剛纔的殺意讓武夫胡人女子身邊的侍衛感到十分丟面子,頓時惡狠狠地想要做聲。那胡人女子也是聰慧,轉眼一瞪,原本如暴怒惡熊般的兩壯漢頓時如溫順的小貓一般,站在胡人女子身後不發一言。
胡人女子顯然也是大大咧咧慣了,想要學着華族女子十分溫文淑雅地微笑,卻是皓齒全露,雖如此,不倫不類之時多了一份率真:“小……小女子剛纔的確莽撞,還請先生莫要怪罪。”
扶蘇忍着笑,原本止住侍衛的暴起發難只是扶蘇不想第一次微服私訪就弄得鮮血淋漓。再說,扶蘇好歹也是生死戰場裡摸爬過的,看得出此女並無惡意。

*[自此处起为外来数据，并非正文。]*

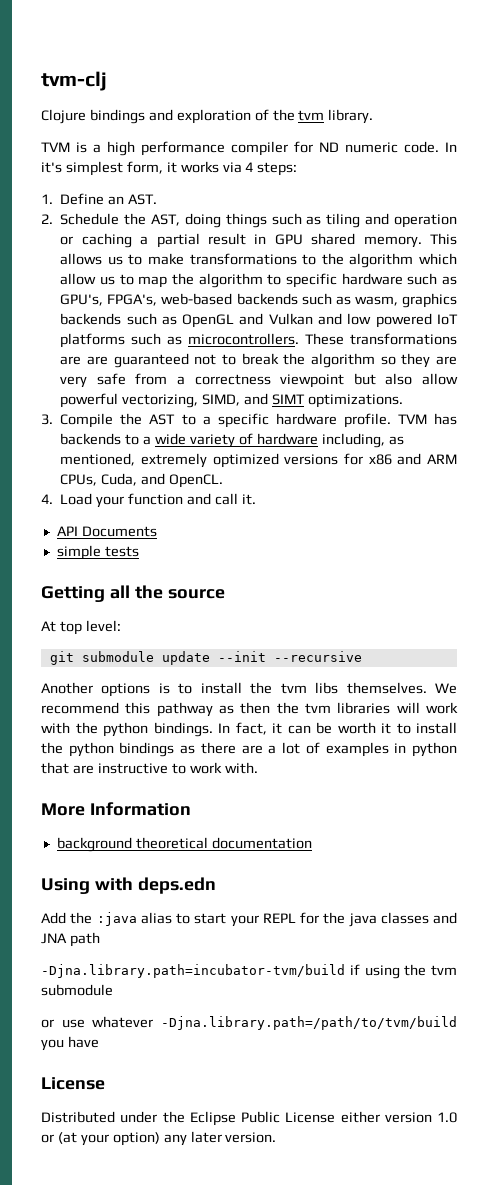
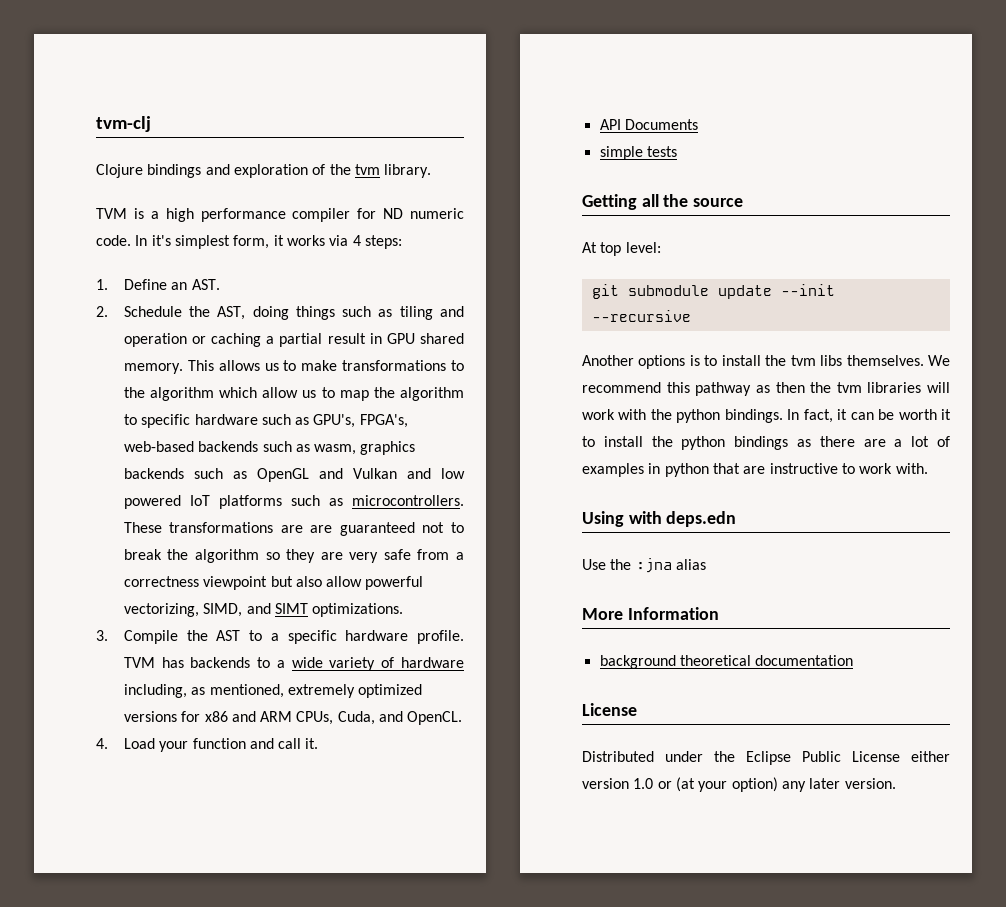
+ Using with deps.edn
+ Use the :jna alias
- Using with deps.edn
- Add the :java alias to start your REPL for the java classes and JNA path
- -Djna.library.path=incubator-tvm/build if using the tvm submodule
- or use whatever -Djna.library.path=/path/to/tvm/build you have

此時,再看此女臉上微笑率真毫無做作,頓時心中減了一分惡感,多了一分好意。夏稅開徵已經有了大半月,今日扶蘇早早批完公文,便將一應庶務丟給了蕭何,帶着幾個特科精選的侍衛出了郡守府,出來散心來了。若是一直呆在郡署裡忙着政務,那樣終日緊張忙碌的氣氛裡,扶蘇不知道自己會不會被搞得神經衰弱。
而另外,扶蘇心中也有微服私訪的情節,想出來看看是不是真能當初揪出幾個害蟲。
雖知道,一出來的扶蘇就看到自己憲令發佈的情況。對於政令貫徹的程度,扶蘇還有信心的。看到萬民齊聚凝神靜聽的境況,扶蘇也來了興趣帶着幾人便擠了過來。
誰承想,剛擠進去竟然就被一個膚色白皙,黑髮染金,黑瞳微碧的混血兒給揪了個正着。無言的蕭何對上這麼個大大咧咧的姑娘也有些無奈。
腦海閃過這些,看着這身材爆火,此時卻彆扭不已的胡人女子,扶蘇啞然道:“你識得趙字,卻不識得秦文?”
扶蘇這話一出,暗藏在人羣之中的特科人數目光就有些深沉了。